Carpignano Salentino (Le), Santuario della Madonna della Grotta (XVI sec.), veduta d’insieme del fianco sud-ovest rivolto verso il paese – (ph Sandro Montinaro)

Carpignano Salentino, 2 luglio 1568. Il Santuario della Madonna della Grotta, un prezioso scrigno di fede e di arte del Salento

 

di Sandro Montinaro

Se i primi di luglio vi capita di passare per Carpignano Salentino non perdete l’occasione per rendere omaggio alla Madonna della Grotta e visitare l’omonimo santuario, eretto nel XVI secolo, appena fuori paese, in contrada Cacorzo, sulla strada che porta a Borgagne.

La tradizione orale, trasmessa fino ai nostri giorni, vuole che il 2 luglio del 1568 al vecchio Frangisco Vincenti, detto Lo Pace – effettivamente vissuto – rifugiatosi per un temporale in una delle grotte presso Cacorzo, apparve in sogno una bella signora con un bambino in braccio che gli disse:

 Io sono la Madre di Dio e questo è il mio figlio diletto.

Qui in questa grotta, io voglio tempio ed altare, ove sia invocato il nome mio: prometto protezione.

Il giorno seguente fra le macerie della grotta, nei pressi fu ritrovata una raffigurazione bizantina della Vergine.

Il contesto in cui si inserisce il nostro santuario, pur se tipicamente salentino, è impreziosito dalla quattrocentesca torre colombaia e dalla presenza di numerose grotte, alcune delle quali trasformate nel corso del tempo nelle utilissime ma desuete neviere.

Sulla cripta, già dedicata a San Giovanni Battista, fu realizzato il nostro santuario per volontà di Annibale Di Capua († 2-IX-1595), allora abate, che una promettente carriera ecclesiastica avrebbe poi portato alla nomina di arcivescovo di Napoli (1579), quindi nunzio a Praga (1576), a Venezia (1577-1578) e in Polonia (1586).

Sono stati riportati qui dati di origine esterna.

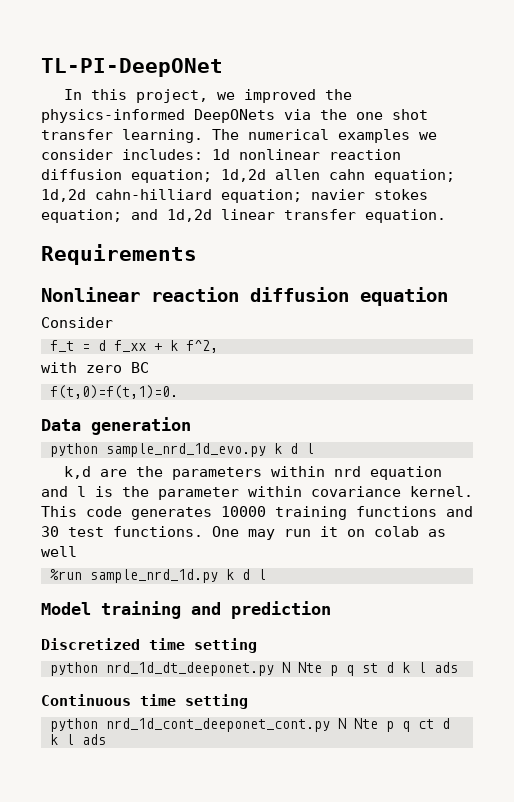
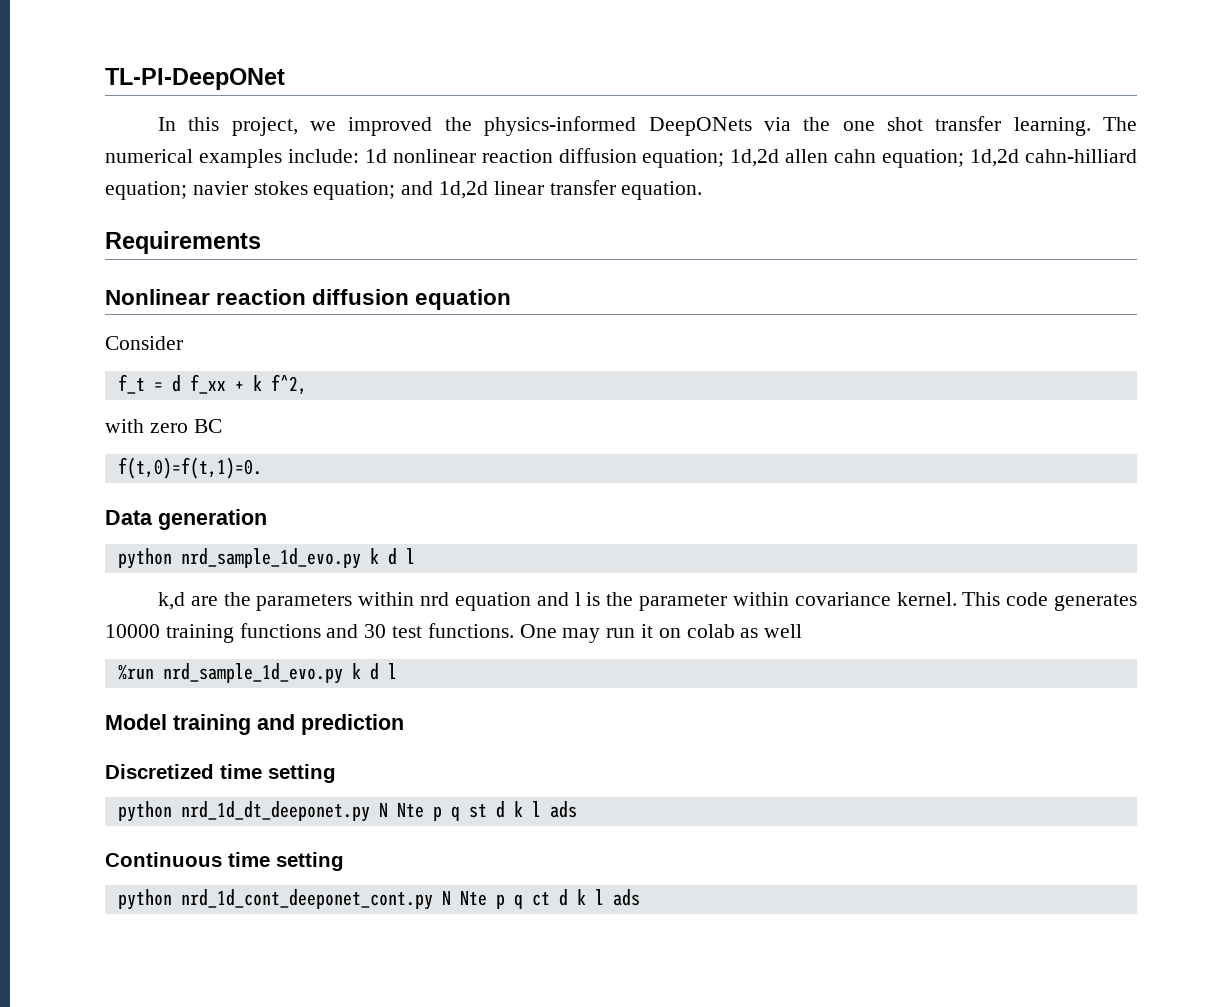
[419,132,437,140] [41,149,203,160] we consider includes: -> [287,149,359,163] include:
[106,443,266,457] sample_nrd_1d_evo.py -> [180,548,361,569] nrd_sample_1d_evo.py
[90,569,218,583] sample_nrd_1d.py -> [162,663,343,684] nrd_sample_1d_evo.py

Annibale era figlio di Vincenzo Di Capua, terzo duca di Termoli, e di Maria De Capua, sua nipote, figlia di Ferrante Di Capua e Antonicca Del Balzo (da questi ultimi due era nata anche Isabella, che dopo un matrimonio non consumato con Trainano Caracciolo sposò Ferrante Gonzaga figlio di Francesco II).

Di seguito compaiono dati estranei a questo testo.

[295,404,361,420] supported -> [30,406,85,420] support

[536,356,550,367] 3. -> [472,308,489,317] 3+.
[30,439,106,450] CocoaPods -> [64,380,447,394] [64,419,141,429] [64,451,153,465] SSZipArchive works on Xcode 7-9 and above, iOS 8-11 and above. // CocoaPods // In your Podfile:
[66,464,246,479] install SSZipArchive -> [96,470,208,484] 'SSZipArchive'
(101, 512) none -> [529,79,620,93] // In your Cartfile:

Annibale fu dunque amministratore e primo abate, come attesta la bolla di nomina del 1570 tuttora custodita nell’archivio diocesano di Otranto, rilasciata dallo zio Pietro Antonio Di Capua, arcivescovo di Otranto (1536-1578).

Il prelato fece realizzare la costruzione che ancora si vede e la ultimò nel 1575, come si legge sul fregio terminale della facciata principale, in stile rinascimentale, rivolta a nord-ovest. Ma i lavori non furono completati, perché un’altra data, questa volta sul bordo inferiore dell’architrave del portale, riporta 1585, quando finalmente il sacro edificio era stato concluso. Nel frattempo l’abate era diventato arcivescovo napoletano e il presule lo rammentò con l’iscrizione tuttora leggibile incisa sul portale verso sud-ovest:

[H]ANIBAL DE CAP(U)A ARCHIEP(ISCOPUS) NEAPOL(ITANUS) / SUB PON(TIFICE) GREG(ORIO) XIII1579”.

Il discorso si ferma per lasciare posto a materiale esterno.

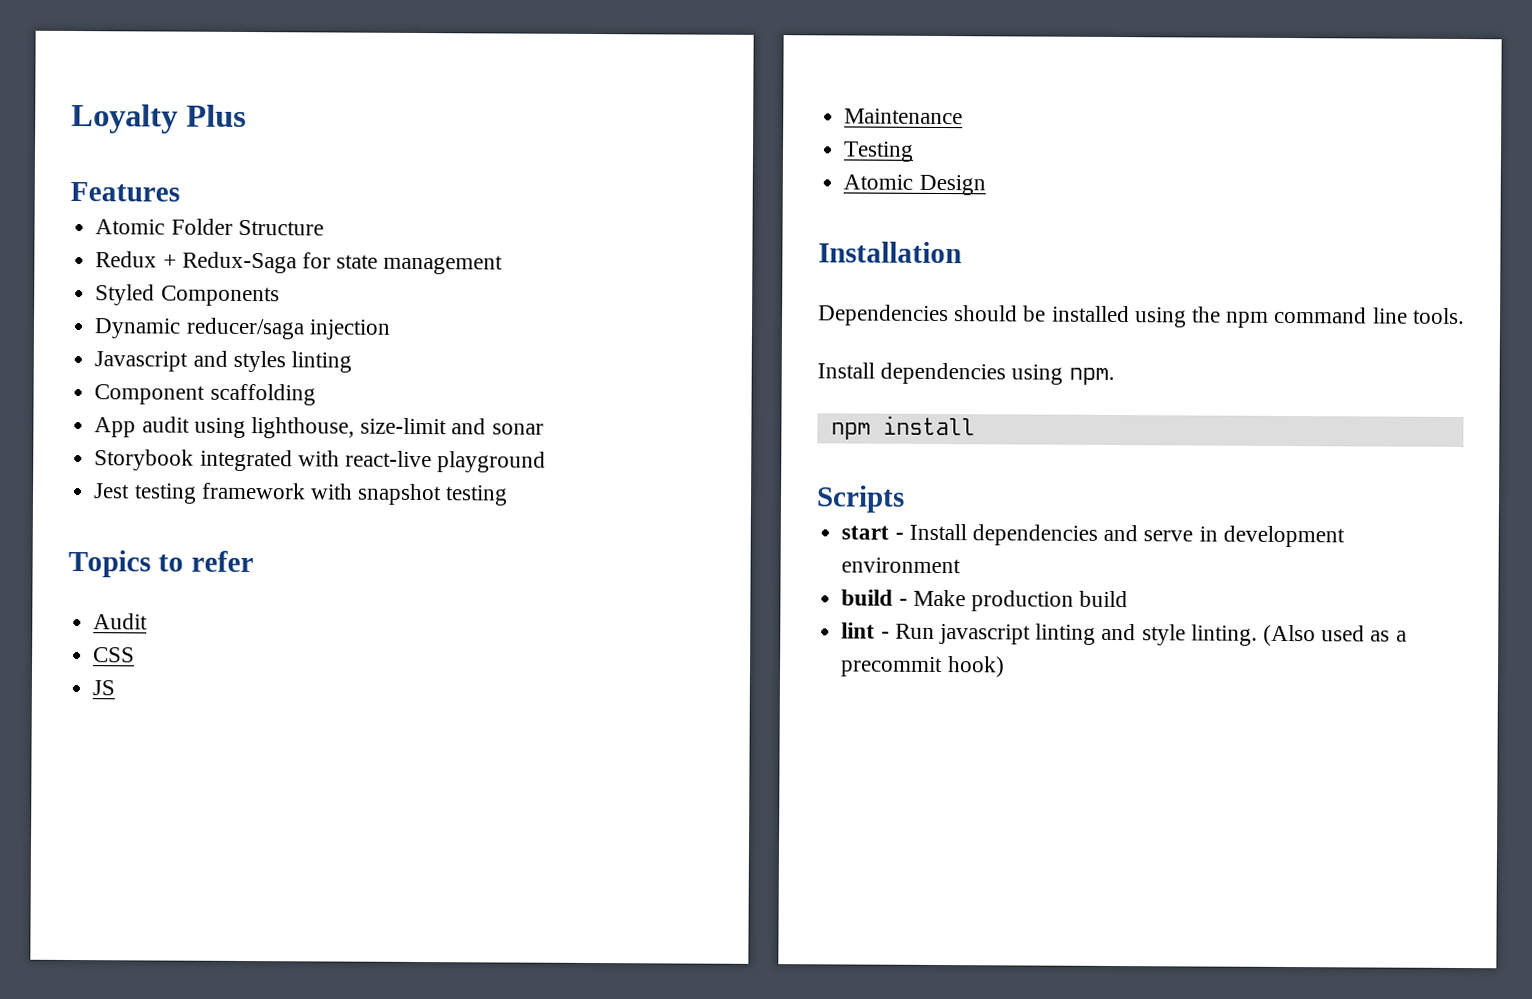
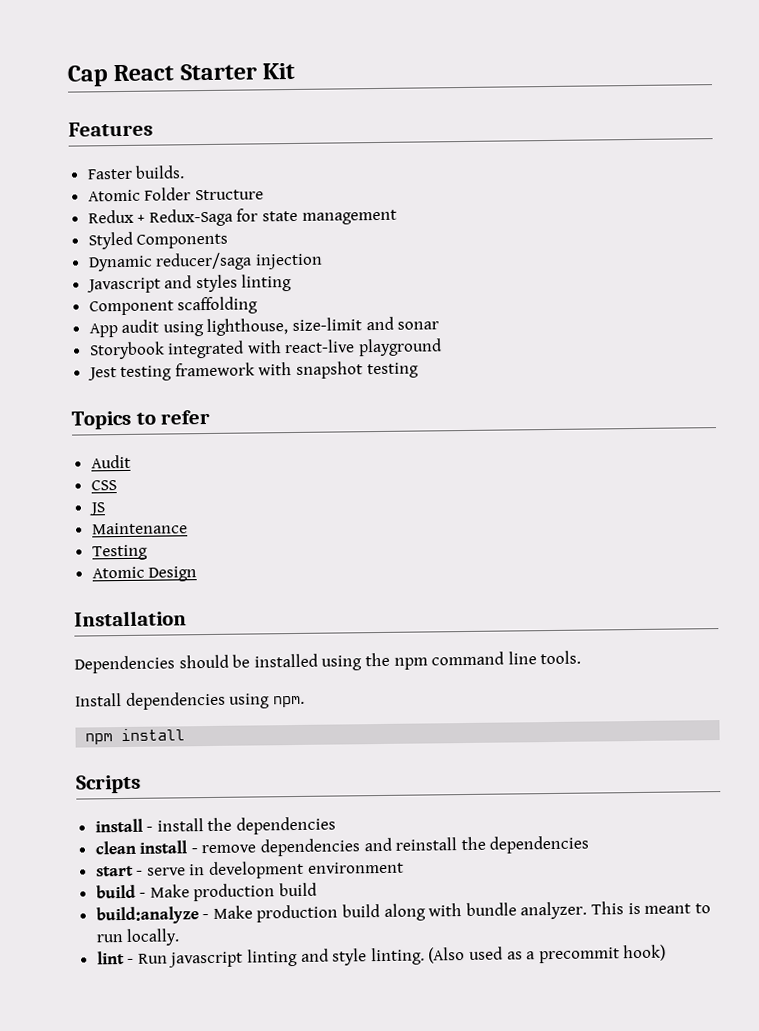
[71,103,247,134] Loyalty Plus -> [67,62,296,87] Cap React Starter Kit
(180, 191) none -> [86,165,186,180] // Faster builds.
(905, 499) none -> [94,816,337,835] [94,835,590,857] // install - install the dependencies // clean install - remove dependencies and reinstall the dependencies
[908,523,1139,546] Install dependencies and -> (144, 873) none
(1129, 599) none -> [95,901,711,925] [95,928,181,946] // build:analyze - Make production build along with bundle analyzer. This is meant to run locally.

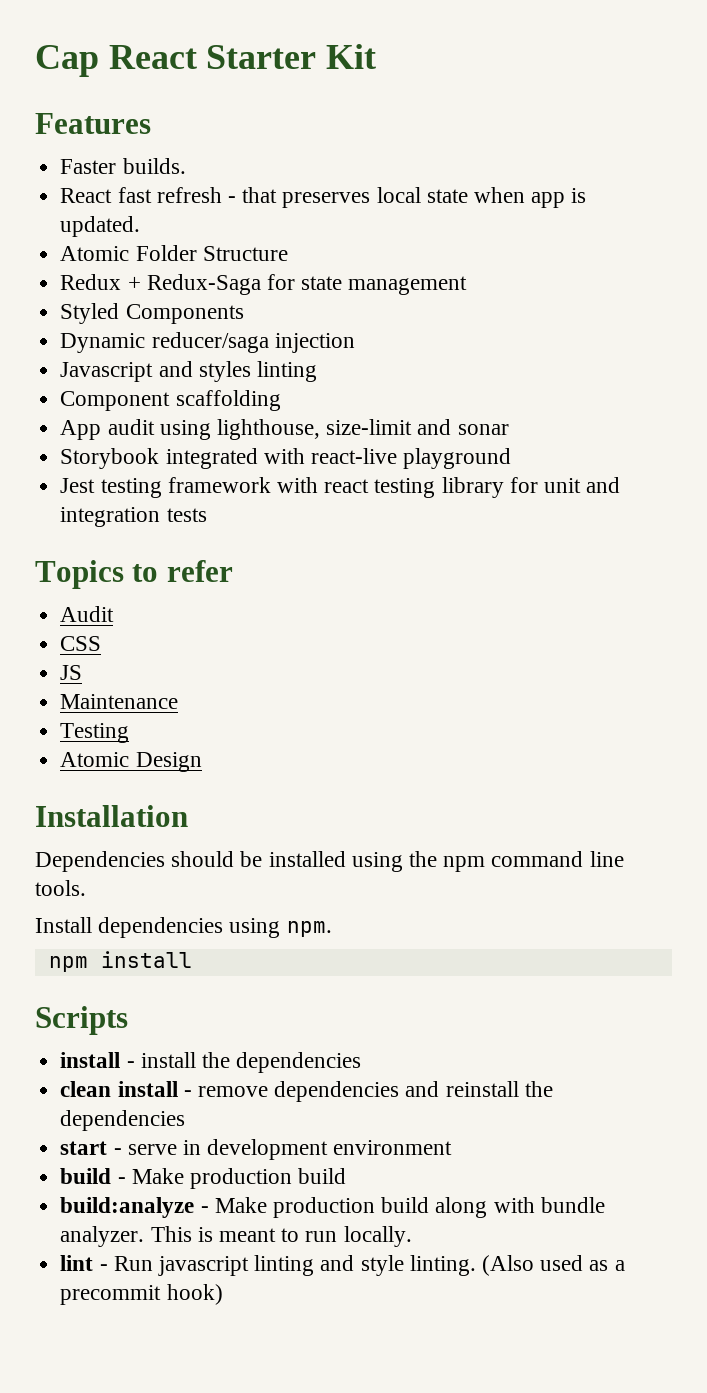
(186, 172) none -> [60,187,587,208] [60,216,141,237] // React fast refresh - that preserves local state when app is updated.
[296,361,419,379] snapshot testing -> [324,477,621,498] [60,507,207,527] react testing library for unit and integration tests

Santuario della Madonna della Grotta (XVI sec.), Facciata sud-ovest con il portale barocco del 1579 – (ph Sandro Montinaro)

 

Sull’architrave del portale appose lo stemma personale con le insegne della potente famiglia Di Capua Del Balzo da cui discendeva, ornandolo con una nappa per lato e con il cappello prelatizio, come si addice allo stemma di uno del suo livello. La presenza, dunque, di entrambi gli stemmi è da ascrivere al fatto che il nonno materno, in seguito a questioni ereditarie, aveva ottenuto da Carlo V l’autorizzazione per sè e la discendenza a chiamarsi Di Capua Del Balzo.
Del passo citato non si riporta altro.